Identity Commitments at the Negotiating Table

by Zekariah McNeal ’21
“Graphic Conversation” by Marc Wathieu is licensed under CC BY-NC 2.0

Identity often affects the substance of negotiations, not just the process. But this influence might be the most likely to remain unspoken. 

Consider an employee who enters her employer’s office to ask for a raise. That employee might prepare for such a negotiation by gathering objective criteria such as comparable salaries, market trends, and particular results that the employee has attained. The employee might consider sharing interests such as a plan to use a higher salary to pay for vocation-related night school tuition. And the employee may consider what unique salary or benefit options might be satisfactory. But rarely does the employee consider how her own personal identity and that of her supervisor might affect the substance of the negotiation, although the effect on process is often considered. Even more rarely would the employee dare to discuss such influence on substance within the negotiation. 

Identity is understood along a series of spectrums. Some identities are protected, such as race, ethnicity, sexual orientation, gender, political affiliation, and national identity. Others, such as corporate affiliation or familial affiliation, are not protected. Both protected and unprotected identities may be the fulcrums of various negotiationsfrom formal interactions such as settlement negotiations for employment law violations to informal discussions such as family negotiations regarding identity presentation or association.  

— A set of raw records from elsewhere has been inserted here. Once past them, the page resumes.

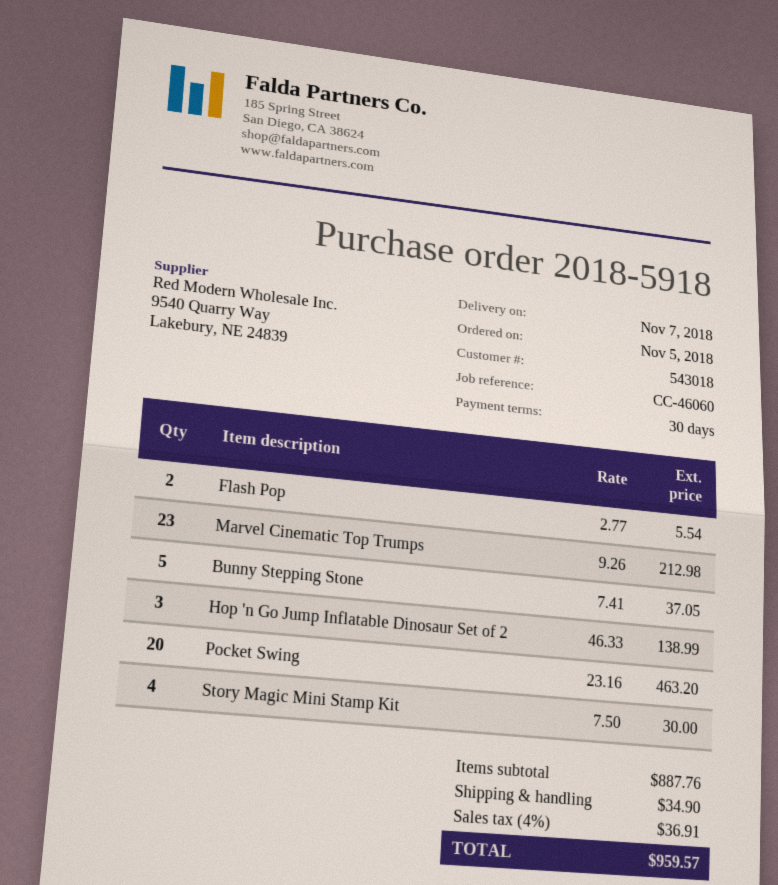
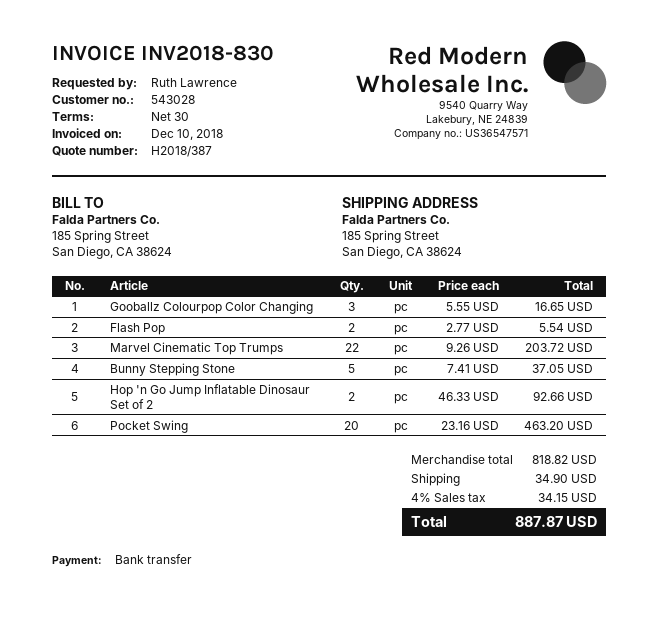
customer number: 543018 -> 543028
Marvel Cinematic Top Trumps: 23 x 9.26 = 212.98 -> 22 x 9.26 = 203.72
Hop 'n Go Jump Inflatable Dinosaur Set of 2: 3 x 46.33 = 138.99 -> 2 x 46.33 = 92.66
Story Magic Mini Stamp Kit: 4 x 7.50 = 30.00 -> none
Gooballz Colourpop Color Changing: none -> 3 x 5.55 = 16.65
subtotal: 887.76 -> 818.82
tax: 4% = 36.91 -> 4% = 34.15
total: 959.57 -> 887.87

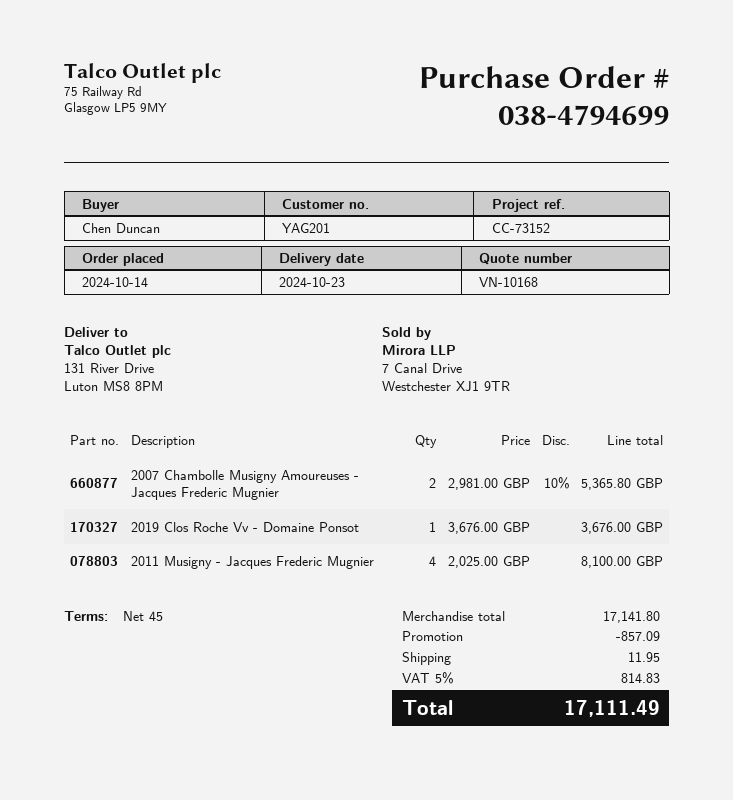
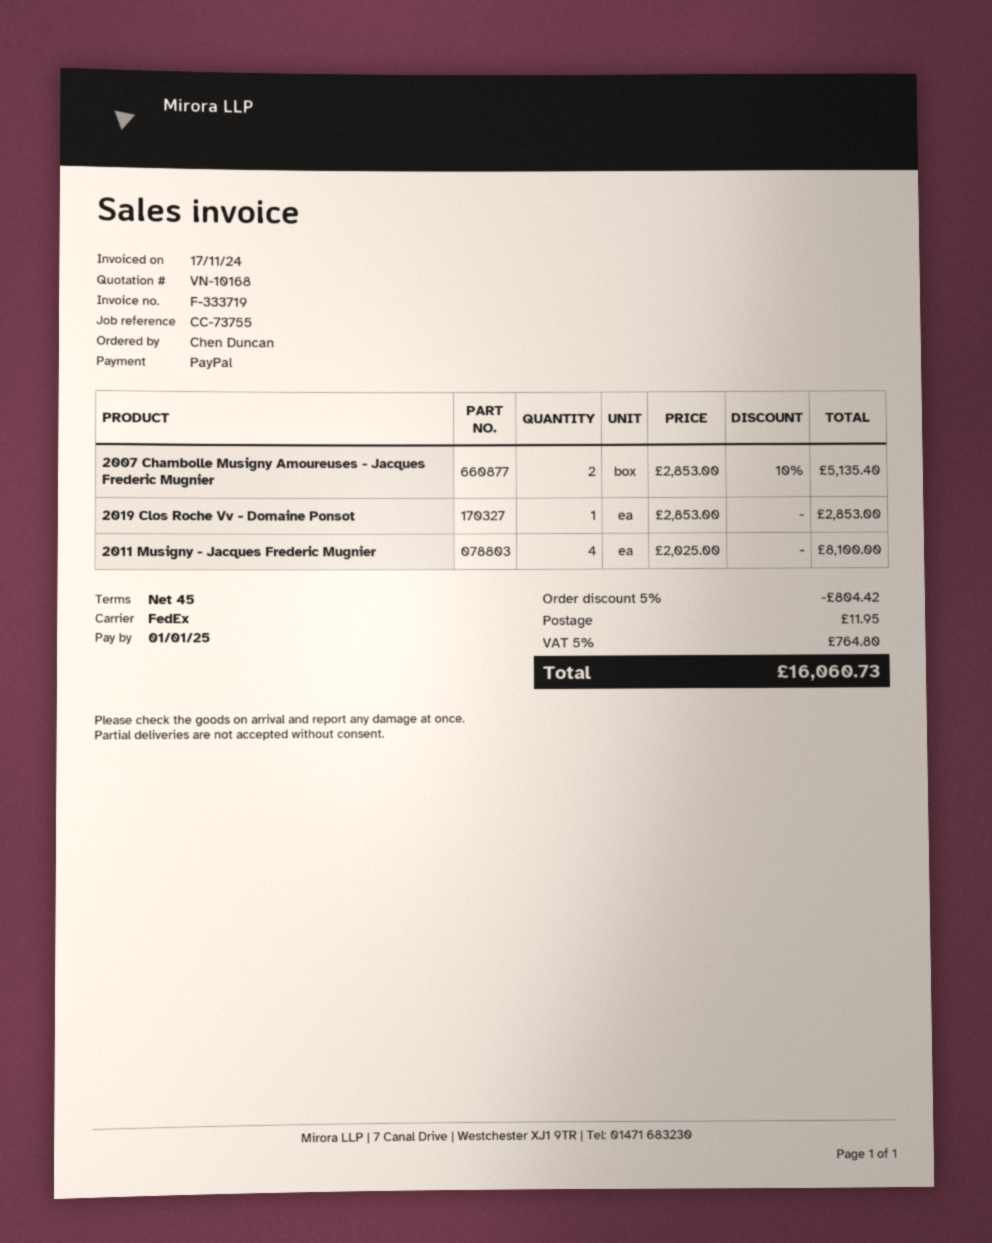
reference: CC-73152 -> CC-73755
2007 Chambolle Musigny Amoureuses - Jacques Frederic Mugnier: 2 x 2981.00 - 10% = 5365.80 -> 2 x 2853.00 - 10% = 5135.40
2019 Clos Roche Vv - Domaine Ponsot: 1 x 3676.00 = 3676.00 -> 1 x 2853.00 = 2853.00
discount: 857.09 -> 804.42
tax: 5% = 814.83 -> 5% = 764.80
total: 17111.49 -> 16060.73

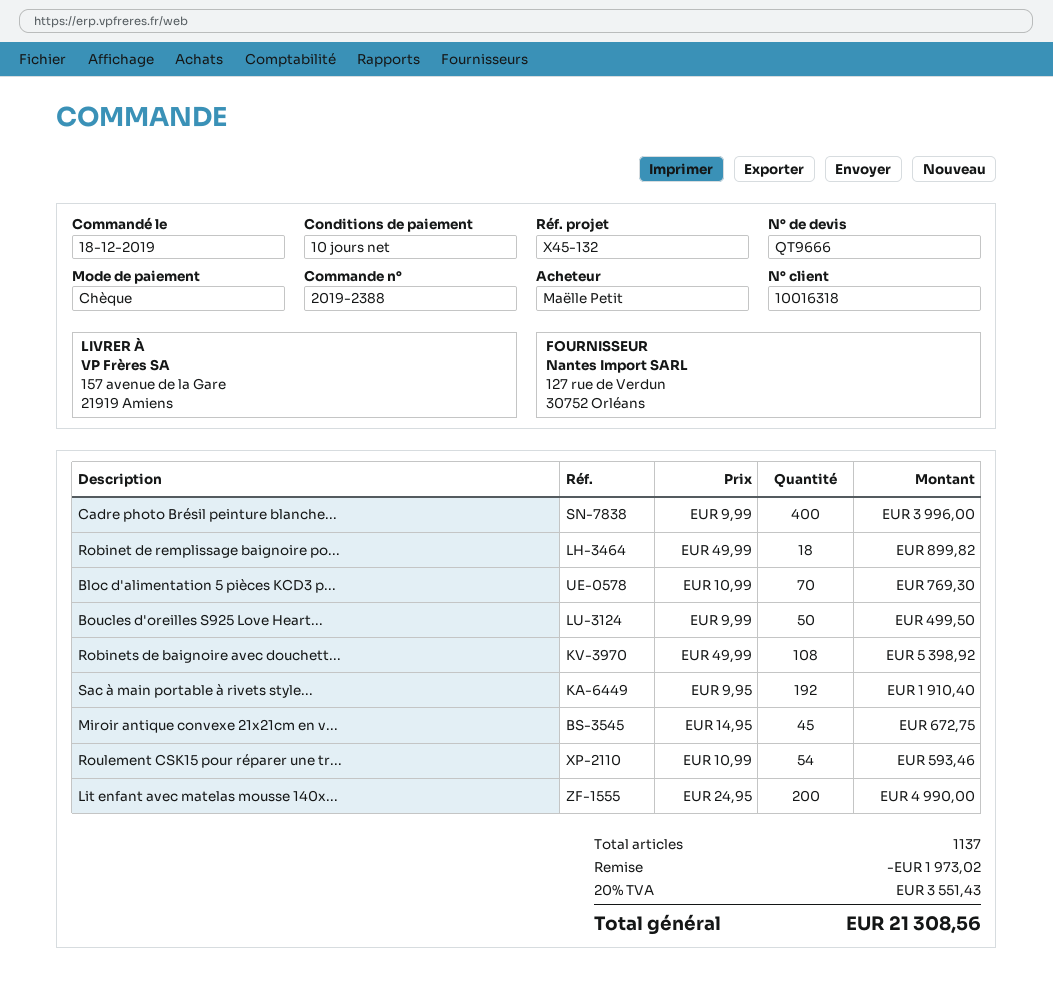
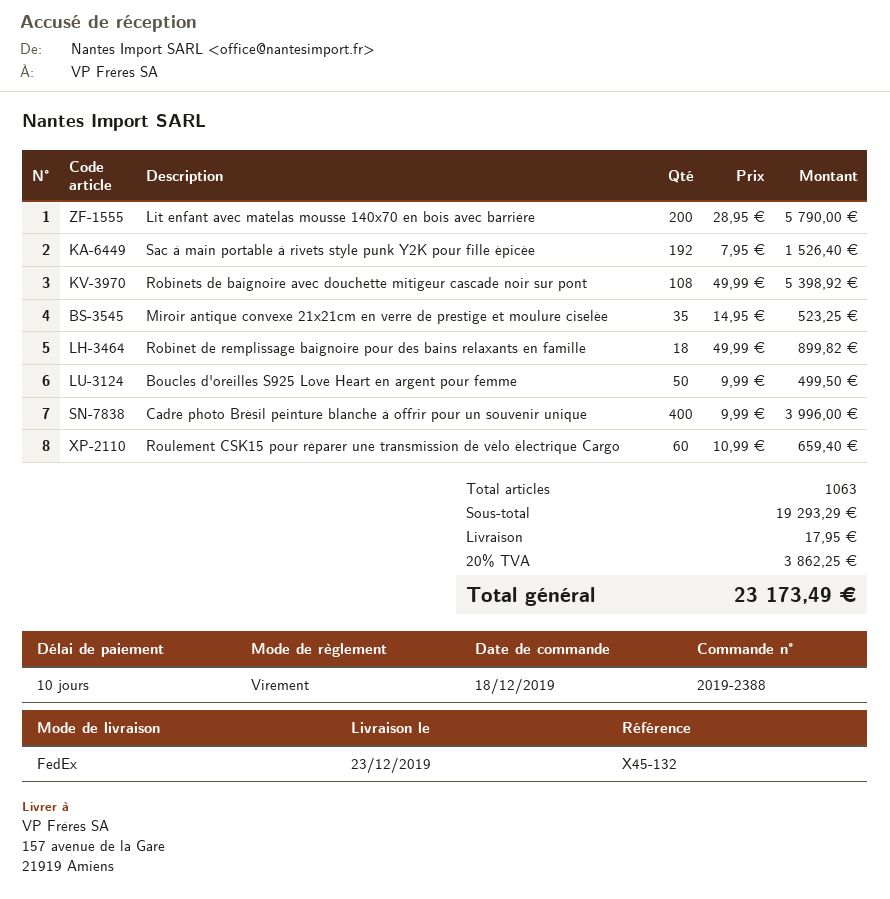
payment method: cheque -> bank transfer
Bloc d'alimentation 5 pièces KCD3 p...: 70 x 10.99 = 769.30 -> none
Sac à main portable à rivets style...: 192 x 9.95 = 1910.40 -> 192 x 7.95 = 1526.40
Miroir antique convexe 21x21cm en v...: 45 x 14.95 = 672.75 -> 35 x 14.95 = 523.25
Roulement CSK15 pour réparer une tr...: 54 x 10.99 = 593.46 -> 60 x 10.99 = 659.40
Lit enfant avec matelas mousse 140x...: 200 x 24.95 = 4990.00 -> 200 x 28.95 = 5790.00
total quantity: 1137 -> 1063
discount: 1973.02 -> none
shipping: none -> 17.95
tax: 20% = 3551.43 -> 20% = 3862.25
total: 21308.56 -> 23173.49

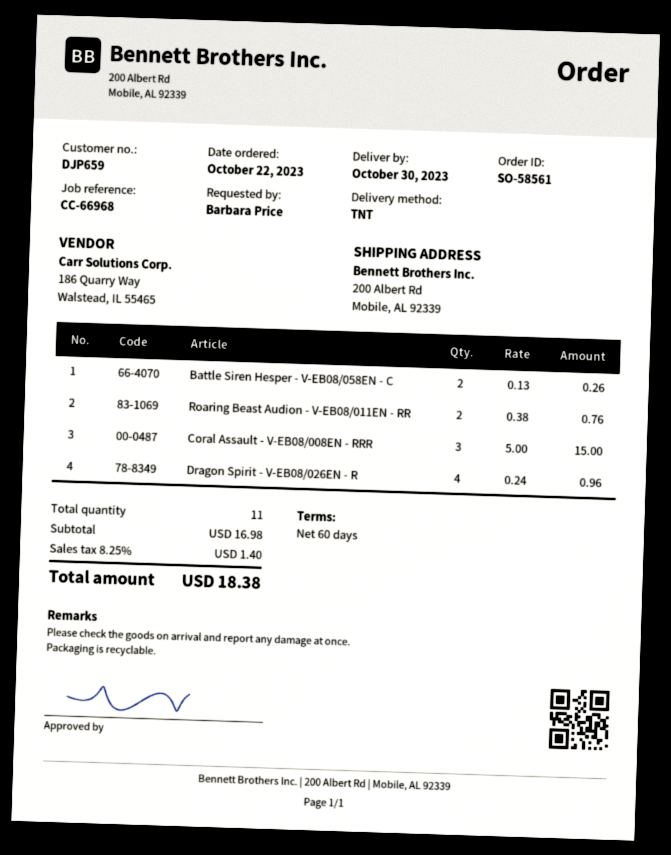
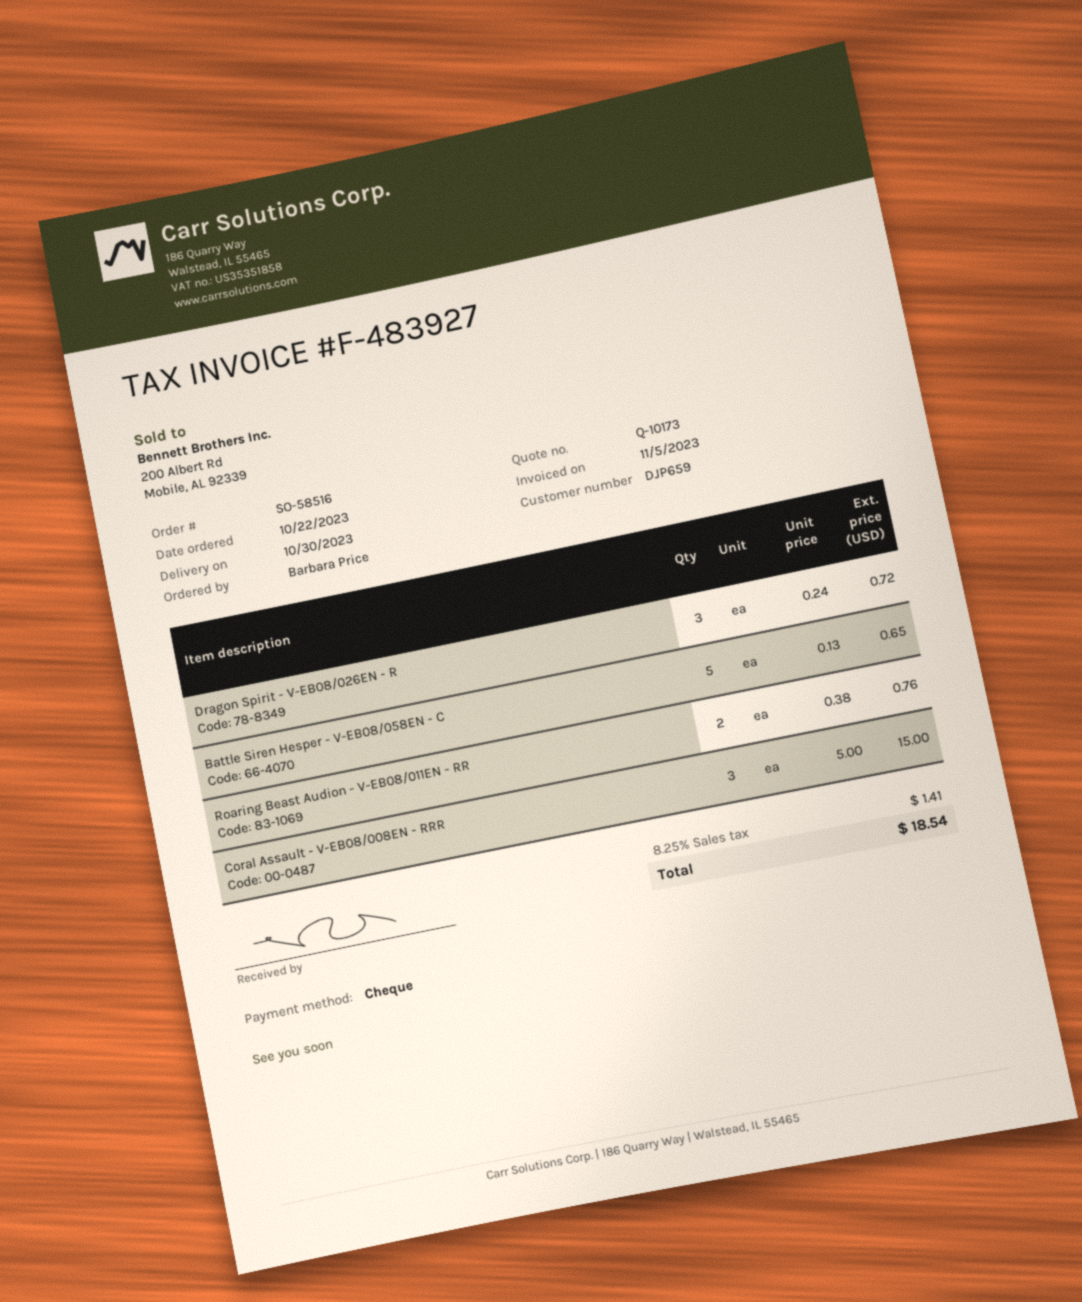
order number: SO-58561 -> SO-58516
Battle Siren Hesper - V-EB08/058EN - C: 2 x 0.13 = 0.26 -> 5 x 0.13 = 0.65
Dragon Spirit - V-EB08/026EN - R: 4 x 0.24 = 0.96 -> 3 x 0.24 = 0.72
tax: 8.25% = 1.40 -> 8.25% = 1.41
total: 18.38 -> 18.54

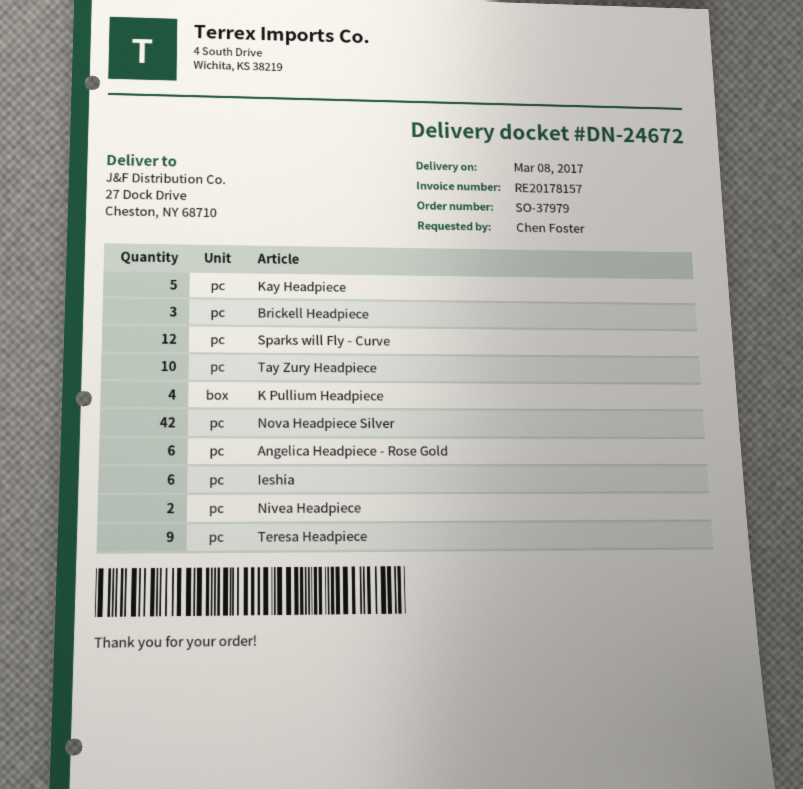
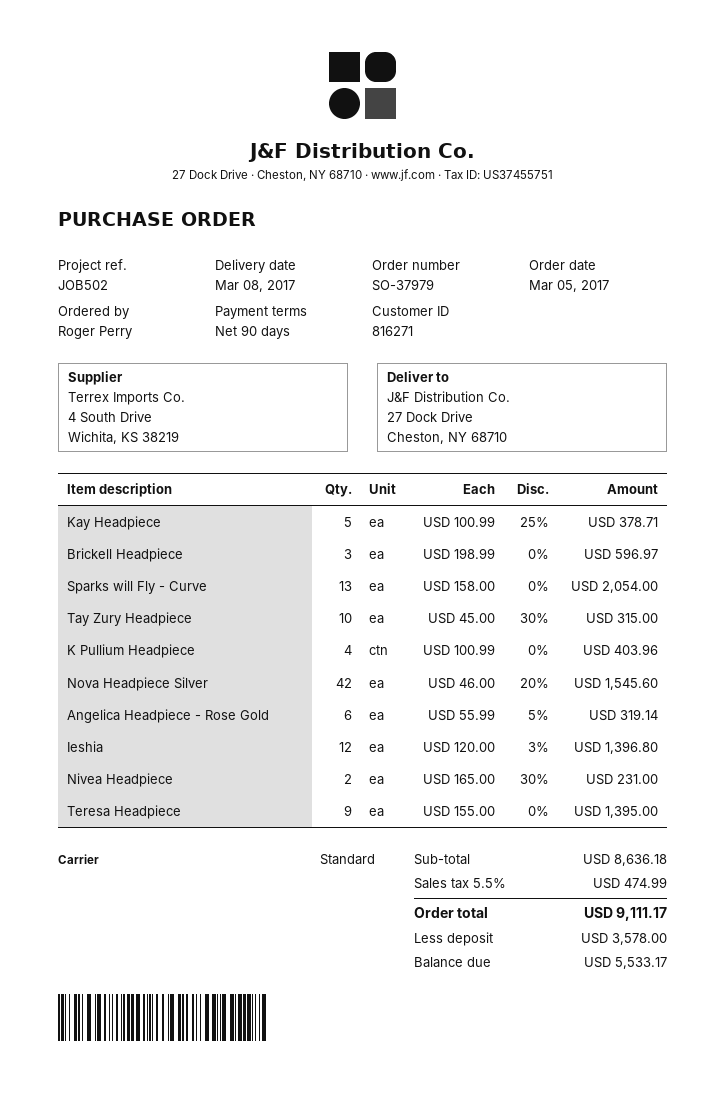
ordered by: Chen Foster -> Roger Perry
Sparks will Fly - Curve: 12 -> 13
Ieshia: 6 -> 12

In such negotiations, identity is the subject of the negotiation, and a host of considerations must be assessed because of the complexity that identity adds to the substance of the negotiation. Even in negotiations in which identity is not the subject, the identity of the negotiators is considered when preparing the negotiation process. It is a primary consideration when planning the subtleties of how one speaks, the medium of negotiation, and even who is sent to the negotiating table.  

Yet in negotiations in which identity is not explicitly the subject there are still myriad ways that identity can affect the substance of a negotiation as well as the process. Identity, however broadly or narrowly understood, creates, undermines, and complicates the pre-negotiation commitments of counterparties. By doing so, it has the potential to make even simple negotiations difficult to traverse. Regular negotiating commitments are often easier to handle because they are presented and discussed throughout the interaction, but commitments that result from negotiator’s identity often remain unsaid. Examples might include the following: 

  • A gay groom may negotiate with his straight, future mother-in-law over nontraditional details that he wants to include in his wedding. 
  • A conservative student may feel committed to a political view that would cause her to oppose the general inclination of a student committee making a seemingly nonpolitical decision. 
  • Christian may object out of conscience to a somewhat deceitful negotiating strategy that his colleagues want to implement. 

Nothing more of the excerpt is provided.